Deploy with a single command:

bunx wrangler deploy

Node.js Server

If you prefer a traditional server, the stdio transport works with any Node.js host. For HTTP-based transport, you can use the SSE adapter with Express or any HTTP framework:

import express from "express";
import { SSEServerTransport } from
  "@modelcontextprotocol/sdk/server/sse.js";

const app = express();

app.get("/sse", async (req, res) => {
  const transport = new SSEServerTransport("/messages", res);
  await server.connect(transport);
});

app.post("/messages", async (req, res) => {
  // Handle incoming messages
});

app.listen(3001);

Docker

For containerized deployments, package your Node.js server in a Dockerfile. The stdio transport works with any container orchestration. For remote access, use the SSE transport behind a reverse proxy with TLS.

Connecting to Claude, Cursor, and Other Clients

Claude Desktop

Add your server to ~/Library/Application Support/Claude/claude_desktop_config.json:

{
  "mcpServers": {
    "weather": {
      "command": "bun",
      "args": ["run", "/path/to/my-mcp-server/src/index.ts"]
    }
  }
}

For remote servers (like Cloudflare Workers), use the URL directly:

{
  "mcpServers": {
    "weather": {
      "url": "https://my-mcp-server.workers.dev/sse"
    }
  }
}

Cursor

In Cursor, go to Settings > MCP Servers and add your server. Cursor supports both stdio (local) and SSE (remote) transports:

// .cursor/mcp.json
{
  "mcpServers": {
    "weather": {
      "url": "https://my-mcp-server.workers.dev/sse"
    }
  }
}

Claude Code / OpenCode

For CLI-based agents like Claude Code, add the server to your project's .mcp.json or the global config at ~/.claude.json:

{
  "mcpServers": {
    "weather": {
      "type": "url",
      "url": "https://my-mcp-server.workers.dev/mcp"
    }
  }
}

Once configured, the agent discovers your tools automatically. You'll see them listed when the agent starts up, and it can call them as needed during any conversation.

Real-World MCP Server: VersionPill's 17-Tool MCP

To show what a production MCP server looks like at scale, here's VersionPill's MCP server — a product management tool we built at Snowlabs. It runs on Cloudflare Workers and exposes 17 tools that let AI agents manage an entire product lifecycle.
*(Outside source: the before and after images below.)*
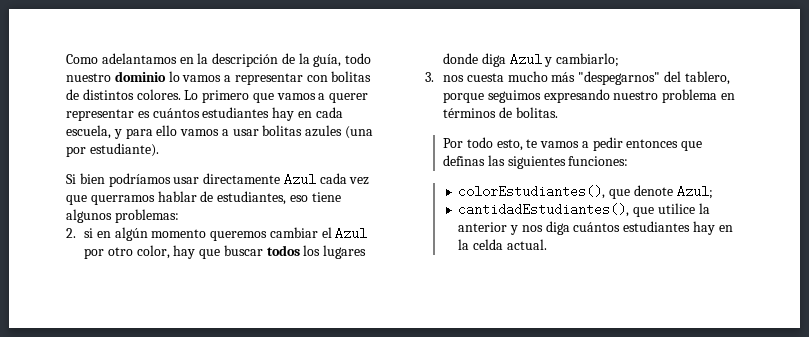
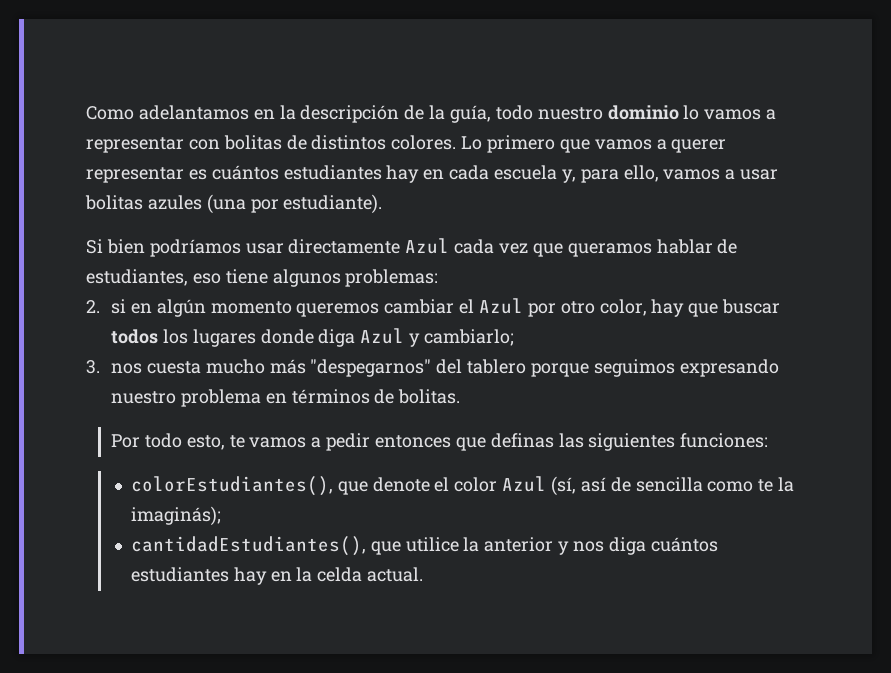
- Lo primero que vamos a querer representar es cuántos estudiantes hay en cada escuela, y para ello vamos a usar bolitas azules (una por estudiante).
+ Lo primero que vamos a querer representar es cuántos estudiantes hay en cada escuela y, para ello, vamos a usar bolitas azules (una por estudiante).
- Si bien podríamos usar directamente Azul cada vez que querramos hablar de estudiantes, eso tiene algunos problemas:
+ Si bien podríamos usar directamente Azul cada vez que queramos hablar de estudiantes, eso tiene algunos problemas:
- 3. nos cuesta mucho más "despegarnos" del tablero, porque seguimos expresando nuestro problema en términos de bolitas.
+ 3. nos cuesta mucho más "despegarnos" del tablero porque seguimos expresando nuestro problema en términos de bolitas.
- colorEstudiantes(), que denote Azul;
+ colorEstudiantes(), que denote el color Azul (sí, así de sencilla como te la imaginás);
Here's a sampling of the tools:

The key insight: each tool is focused and composable. The task tool doesn't try to do releases. The release tool doesn't try to manage memories. The agent composes them together based on what it needs.
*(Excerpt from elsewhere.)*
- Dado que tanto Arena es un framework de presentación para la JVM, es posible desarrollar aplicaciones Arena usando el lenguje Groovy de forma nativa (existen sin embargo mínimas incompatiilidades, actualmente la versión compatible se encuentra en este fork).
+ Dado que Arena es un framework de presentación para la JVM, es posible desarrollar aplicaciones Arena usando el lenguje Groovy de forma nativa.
This architecture lets a single AI agent — Claude Code, for example — act as a full product manager. It starts a session, checks context, works through tasks, records decisions, and dumps learnings at the end. All through MCP tools, all stored in Convex with vector search for semantic retrieval.

Best Practices

Keep Tools Focused and Composable

Each tool should do one thing well. Don't build a do_everything tool. Build create_task, update_task, move_task. AI models are good at composing multiple small tools — better, in fact, than navigating complex multi-mode tools.

Use Zod for Everything

Zod schemas are your contract with AI clients. Use .describe() on every field — these descriptions are what the AI reads to understand your tool. Be specific: "City name, e.g. Toronto"is better than "city". Use enums where possible to constrain inputs.

Rate Limiting and Auth

For remote MCP servers, always add authentication. The common pattern is OAuth 2.0 or bearer tokens in the initial connection handshake. Cloudflare Workers make this straightforward with the workers-oauth-provider package for full OAuth flows, or simple API key validation in the fetch handler.
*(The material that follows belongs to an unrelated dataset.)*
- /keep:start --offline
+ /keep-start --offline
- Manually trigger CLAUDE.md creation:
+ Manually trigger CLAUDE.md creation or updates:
Rate limiting matters especially for tools that call external APIs or perform writes. Use Cloudflare's built-in rate limiting or implement a simple token bucket in KV.

Testing with the MCP Inspector

The MCP Inspector is an interactive debugging tool that lets you connect to any MCP server and test tools, resources, and prompts manually:

bunx @modelcontextprotocol/inspector

Point it at your server (stdio or SSE) and you get a UI to call each tool with sample inputs, inspect responses, and verify your schemas. Use it before connecting to Claude or Cursor — it catches schema issues, missing descriptions, and runtime errors early.

Error Handling

Return clear, structured error messages. The AI will read them and adjust its approach. Instead of throwing generic errors, return content with isError: true and a human-readable message explaining what went wrong and how to fix it.

server.tool("create_task", /* schema */, async (input) => {
  if (!input.title.trim()) {
    return {
      content: [{ type: "text", text: "Title cannot be empty" }],
      isError: true,
    };
  }
  // ... create the task
});

What's Next: MCP + AI Agents

MCP is still early, but it's becoming the de facto standard for AI-tool integration. Here's where things are heading:

The developers building MCP servers today are building the infrastructure that AI agents will run on tomorrow. If your product has an API, it should have an MCP server. If you're building internal tools, MCP is the fastest way to make them agent-accessible.

From Snowlabs

We build production MCP servers, AI agents, and SaaS products at Snowlabs. If you need an MCP server built for your product or internal tools, get in touch.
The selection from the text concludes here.